5.1. Dictionaries

All of the compound data types we have studied in detail so far — strings, lists, and tuples — are sequential collections. This means that the items in the collection are ordered from left to right and they use integers as indices to access the values they contain.

Dictionaries and Sets are Python’s two built-in associative data types. The dictionary associates one value with another, whereas the set associates a value with membership in some collection or group. In this chapter, we will introduce these two data structures and discuss their application in data wrangling and analysis.

5.1.1. Mapping One Value to Another with Dictionaries

The dictionary is a mapping type. A map is an unordered, associative collection. The association, or mapping, is from a key, which can be any immutable type, to a value, which can be any Python data object. As an example, we will create a dictionary to translate English words into Spanish. For this dictionary, the keys are strings and the values will also be strings.

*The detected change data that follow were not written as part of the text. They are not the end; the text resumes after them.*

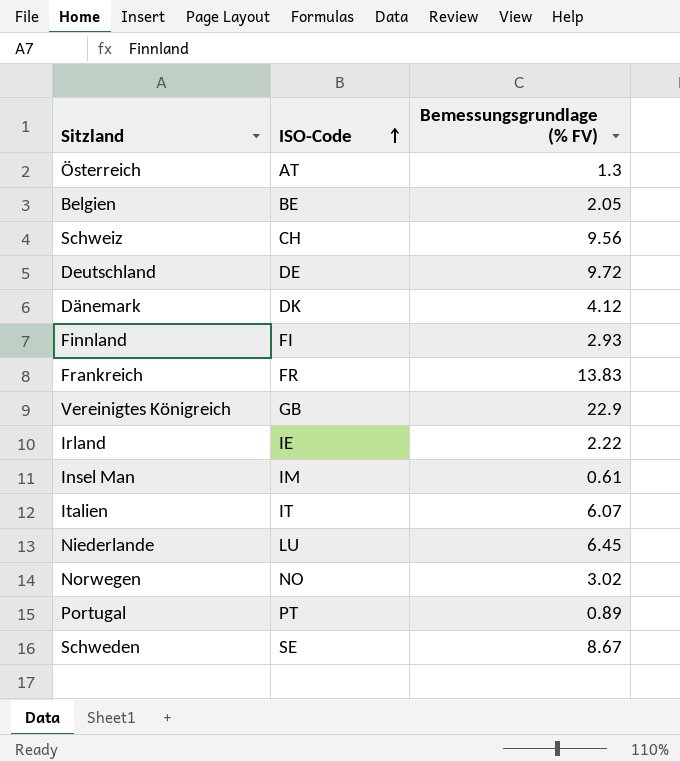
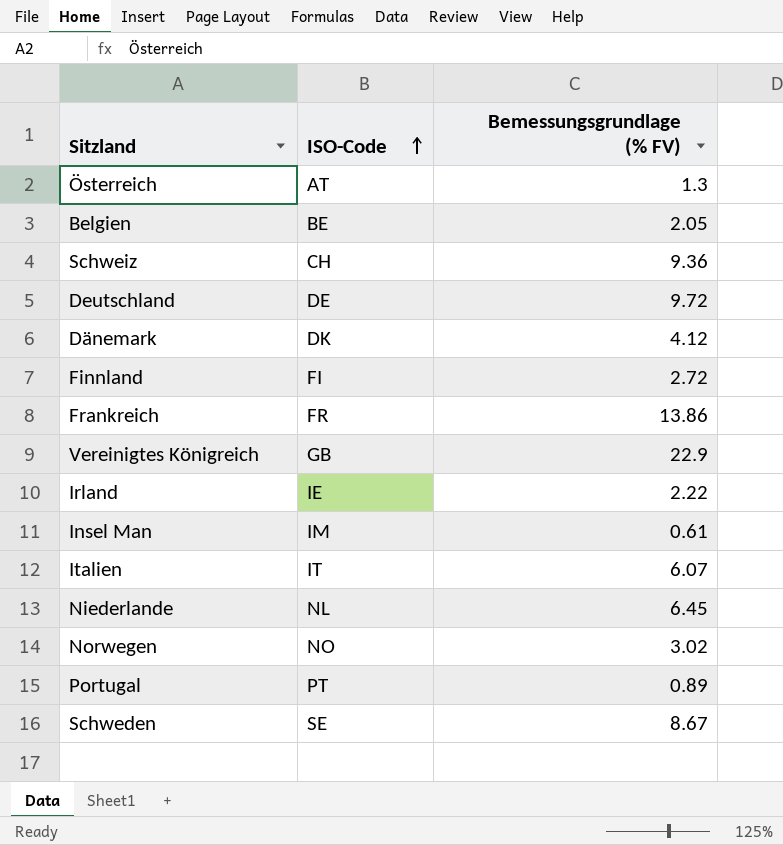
Schweiz | Bemessungsgrundlage (% FV): 9.56 -> 9.36
Finnland | Bemessungsgrundlage (% FV): 2.93 -> 2.72
Frankreich | Bemessungsgrundlage (% FV): 13.83 -> 13.86
Niederlande | ISO-Code: LU -> NL

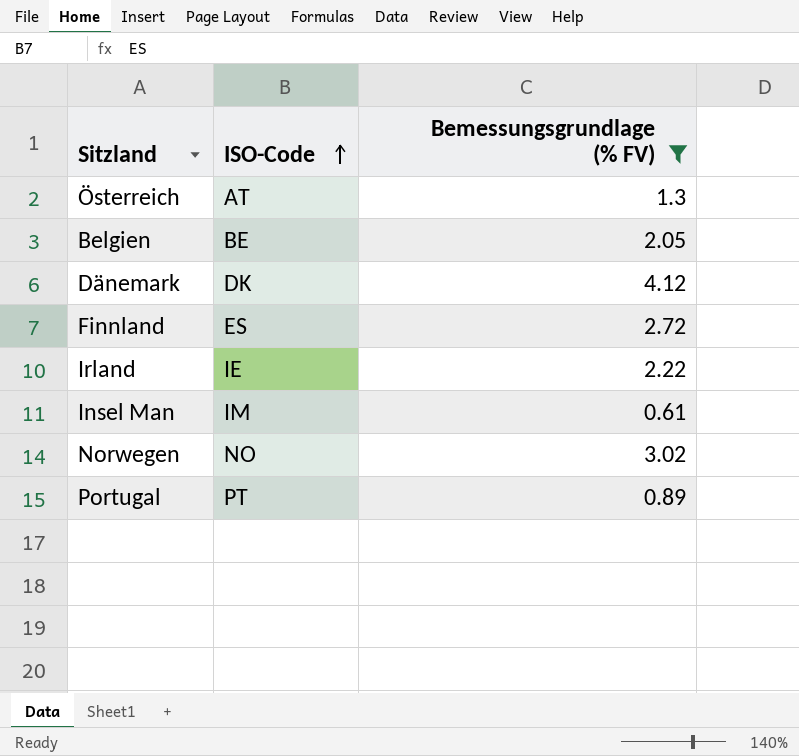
filter: none -> Bemessungsgrundlage (% FV) <= 4.12
Finnland | ISO-Code: FI -> ES

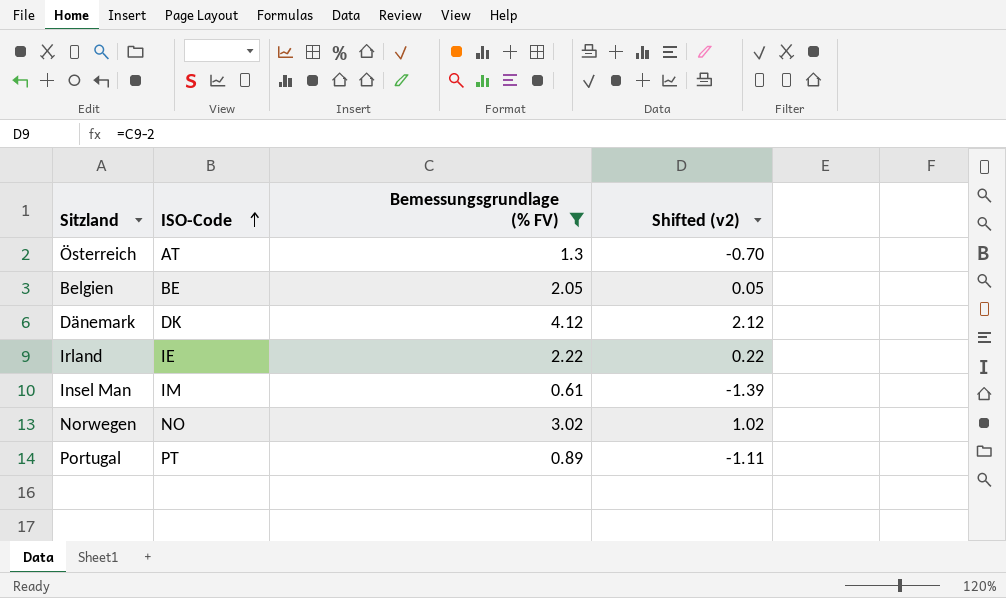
column Shifted (v2) | formula: none -> [Bemessungsgrundlage (% FV)] - 2
row Finnland: ES | 2.72 -> none

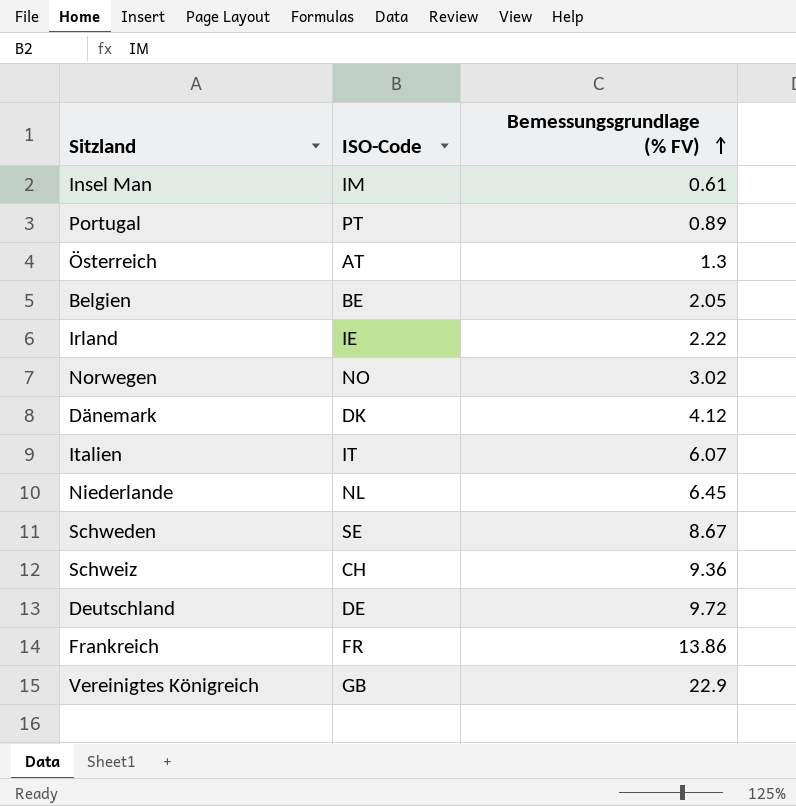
filter: Bemessungsgrundlage (% FV) <= 4.12 -> none
row order: ISO-Code ascending -> Bemessungsgrundlage (% FV) ascending
column Shifted (v2) | formula: [Bemessungsgrundlage (% FV)] - 2 -> none

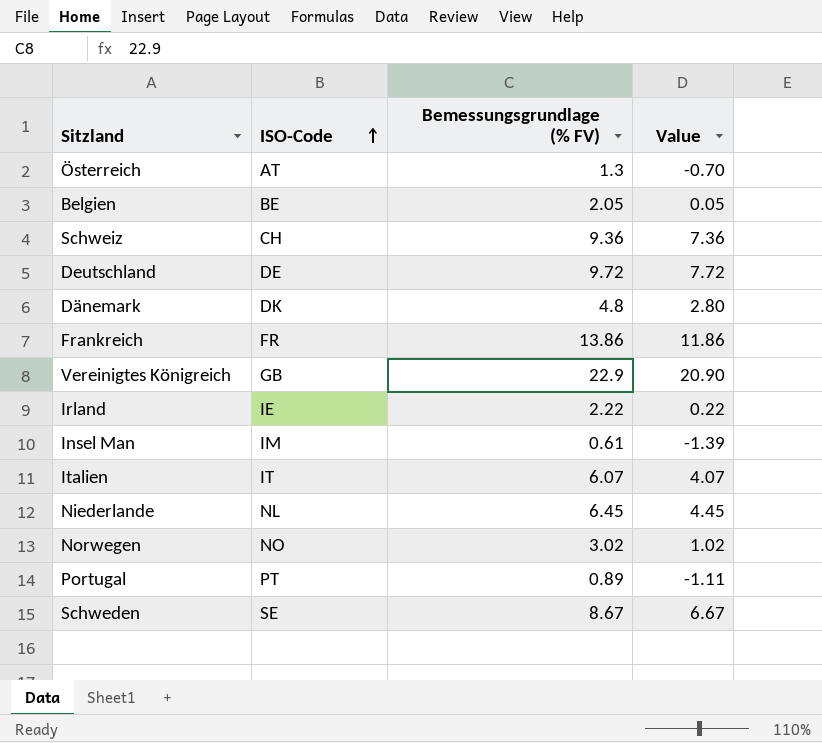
row order: Bemessungsgrundlage (% FV) ascending -> ISO-Code ascending
column Value | formula: none -> [Bemessungsgrundlage (% FV)] - 2
Dänemark | Bemessungsgrundlage (% FV): 4.12 -> 4.8

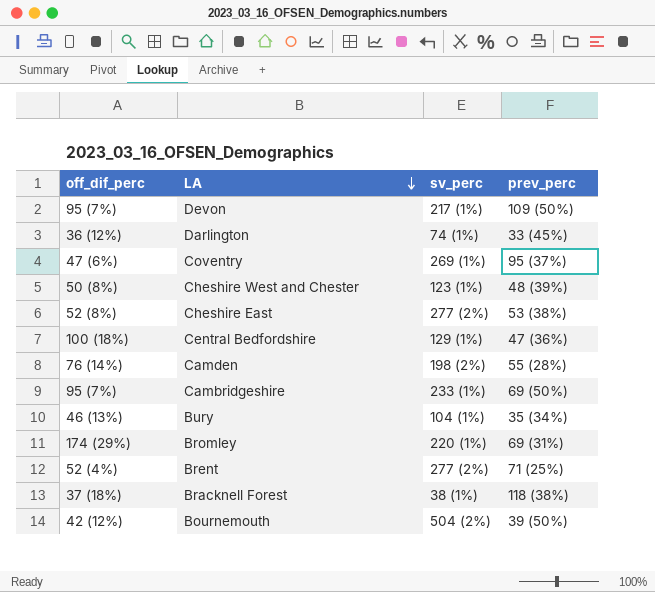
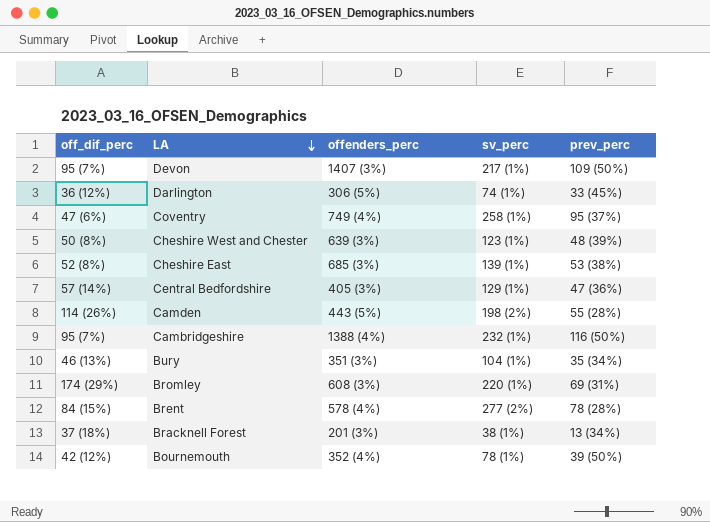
column offenders_perc | position: none -> 3
Coventry | sv_perc: 269 (1%) -> 258 (1%)
Cheshire East | sv_perc: 277 (2%) -> 139 (1%)
Central Bedfordshire | off_dif_perc: 100 (18%) -> 57 (14%)
Camden | off_dif_perc: 76 (14%) -> 114 (26%)
Cambridgeshire | sv_perc: 233 (1%) -> 232 (1%)
Cambridgeshire | prev_perc: 69 (50%) -> 116 (50%)
Brent | off_dif_perc: 52 (4%) -> 84 (15%)
Brent | prev_perc: 71 (25%) -> 78 (28%)
Bracknell Forest | prev_perc: 118 (38%) -> 13 (34%)
Bournemouth | sv_perc: 504 (2%) -> 78 (1%)

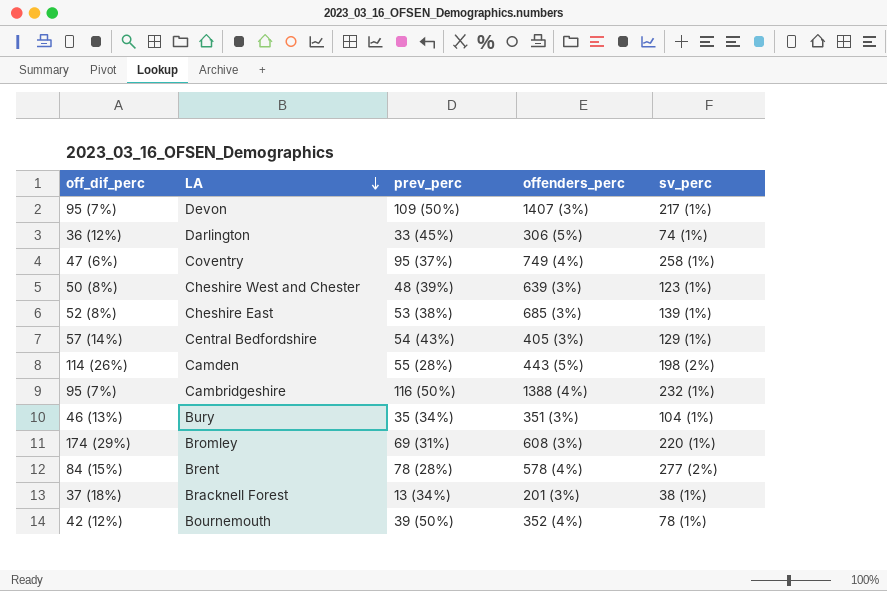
column prev_perc | position: 5 -> 3
Central Bedfordshire | prev_perc: 47 (36%) -> 54 (43%)

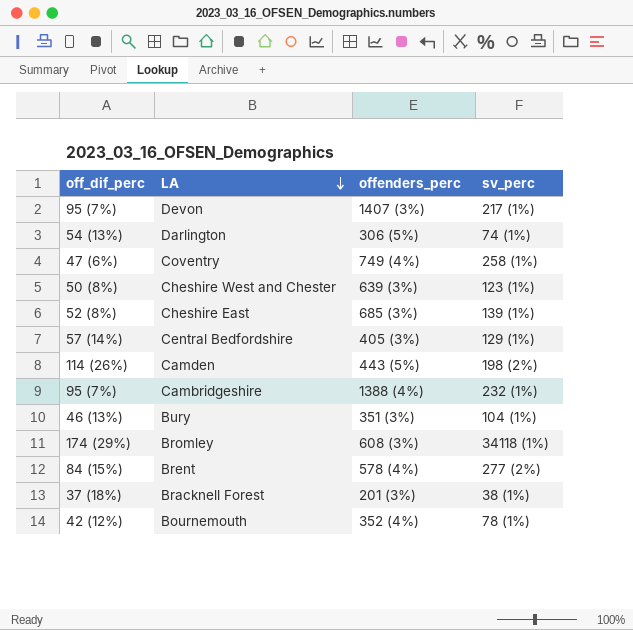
column prev_perc | position: 3 -> none
Darlington | off_dif_perc: 36 (12%) -> 54 (13%)
Bromley | sv_perc: 220 (1%) -> 34118 (1%)

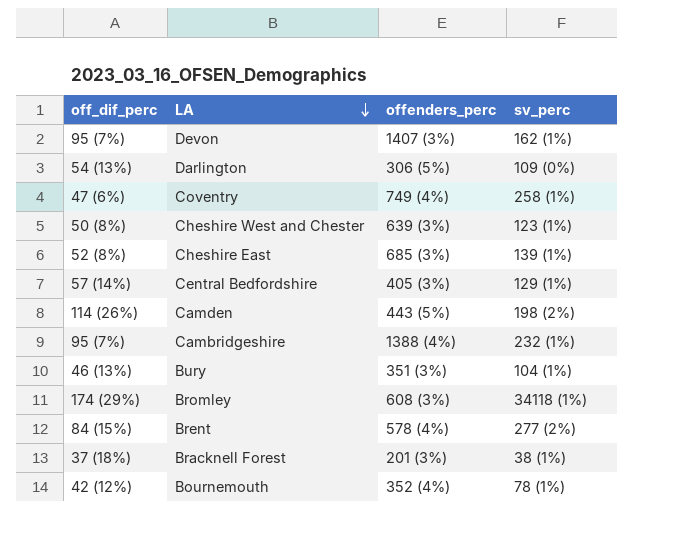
Devon | sv_perc: 217 (1%) -> 162 (1%)
Darlington | sv_perc: 74 (1%) -> 109 (0%)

We can create a dictionary by providing a list of key-value pairs separated by : between the keys and values and , between each pair.

In [1]: eng2sp = {'three': 'tres', 'one': 'uno', 'two': 'dos'}

In [2]: eng2sp
Out[2]: {'one': 'uno', 'three': 'tres', 'two': 'dos'}

It doesn’t matter what order we write the pairs. The values in a dictionary are accessed with keys, not with indices, so there is no need to care about ordering.

Here is how we use a key to look up the corresponding value.

In [3]: eng2sp = {'three': 'tres', 'one': 'uno', 'two': 'dos'}

In [4]: eng2sp['two']
Out[4]: 'dos'

The key 'two' yields the value 'dos'.

You may recall that we introduced get function from the toolz module in the chapter on sequences. A functional alternative to using the get operator (name[key]) is applying the same get function to a dictionary.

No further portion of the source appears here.